***** Data extract

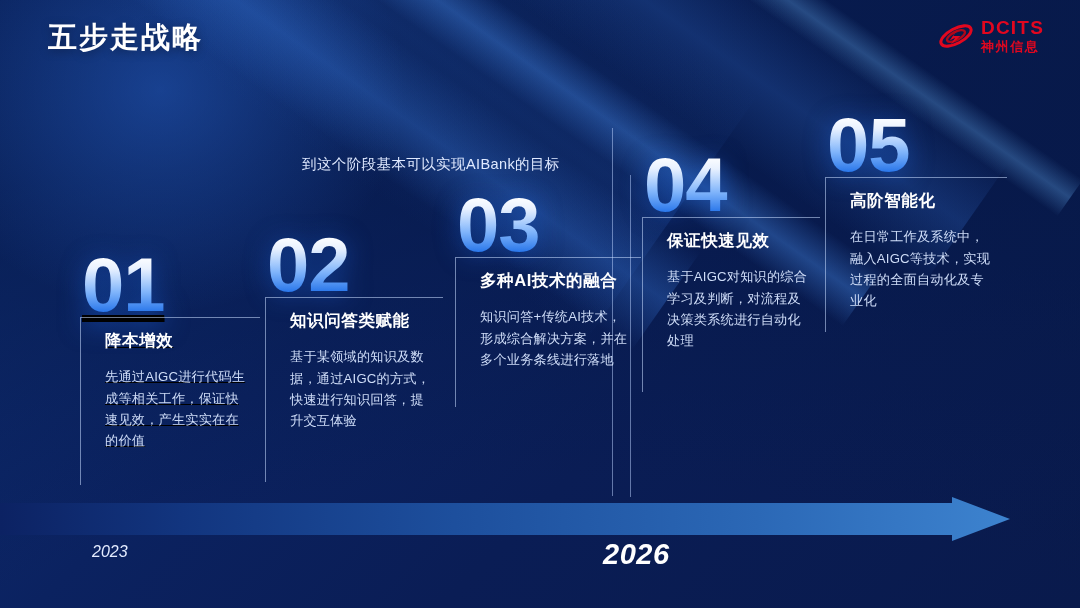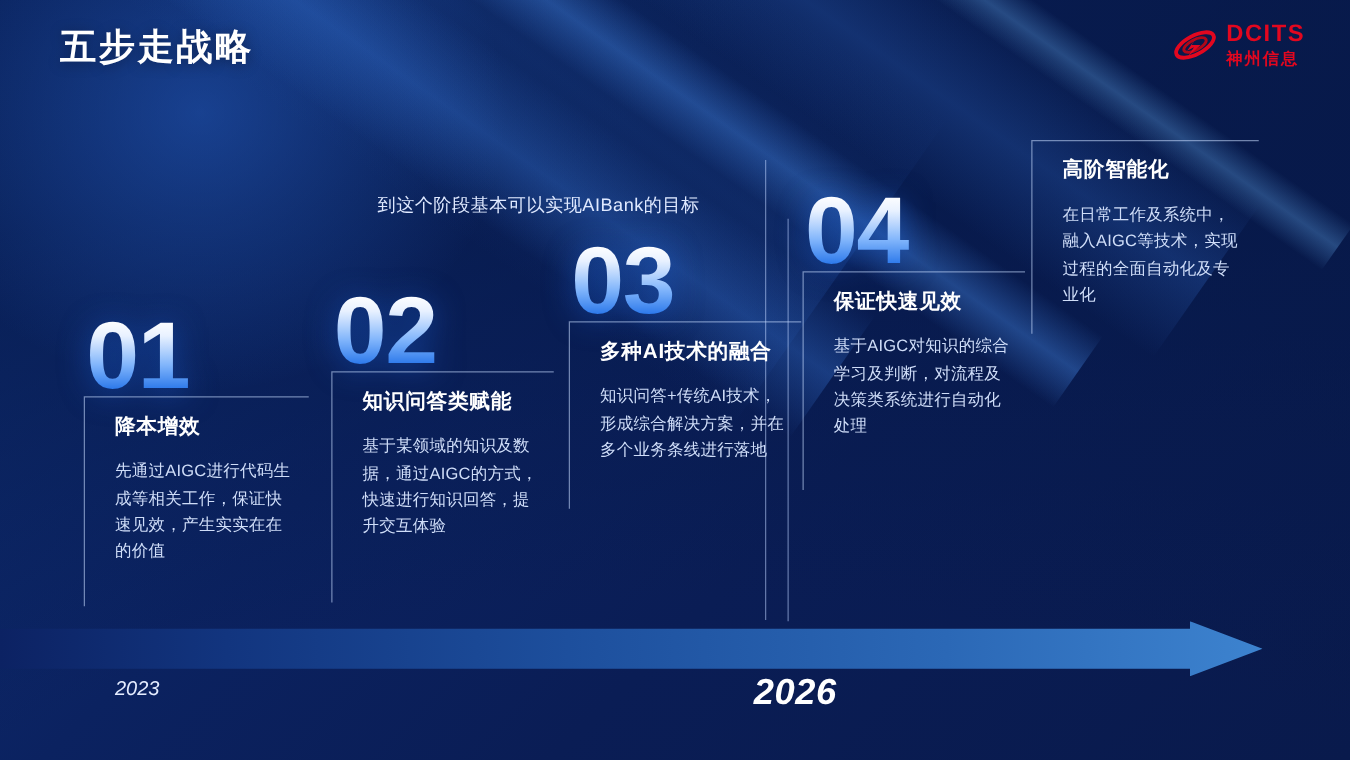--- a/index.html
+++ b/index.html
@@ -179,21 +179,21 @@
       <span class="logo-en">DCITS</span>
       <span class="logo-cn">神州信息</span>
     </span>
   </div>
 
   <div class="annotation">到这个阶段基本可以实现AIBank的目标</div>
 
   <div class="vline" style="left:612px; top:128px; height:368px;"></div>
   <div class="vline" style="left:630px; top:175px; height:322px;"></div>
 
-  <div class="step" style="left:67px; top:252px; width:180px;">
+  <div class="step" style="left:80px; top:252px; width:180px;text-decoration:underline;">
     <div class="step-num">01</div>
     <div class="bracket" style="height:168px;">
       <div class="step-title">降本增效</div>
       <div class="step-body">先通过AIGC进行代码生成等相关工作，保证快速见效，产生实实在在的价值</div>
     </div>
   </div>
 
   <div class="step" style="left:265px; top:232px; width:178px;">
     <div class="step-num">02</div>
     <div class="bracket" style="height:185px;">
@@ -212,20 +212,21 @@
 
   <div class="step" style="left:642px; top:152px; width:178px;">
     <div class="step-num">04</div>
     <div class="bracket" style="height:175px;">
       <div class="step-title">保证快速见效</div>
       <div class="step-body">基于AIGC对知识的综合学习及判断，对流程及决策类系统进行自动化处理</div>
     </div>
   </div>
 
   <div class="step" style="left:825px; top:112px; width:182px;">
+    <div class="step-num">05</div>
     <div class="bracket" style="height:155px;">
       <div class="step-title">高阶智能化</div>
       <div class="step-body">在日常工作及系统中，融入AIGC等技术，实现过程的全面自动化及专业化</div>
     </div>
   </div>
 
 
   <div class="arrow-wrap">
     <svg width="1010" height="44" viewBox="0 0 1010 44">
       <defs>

**********

What is being asked
Each line in the data above either holds "left" or does not. State how many do, as a bare number.

Solution
7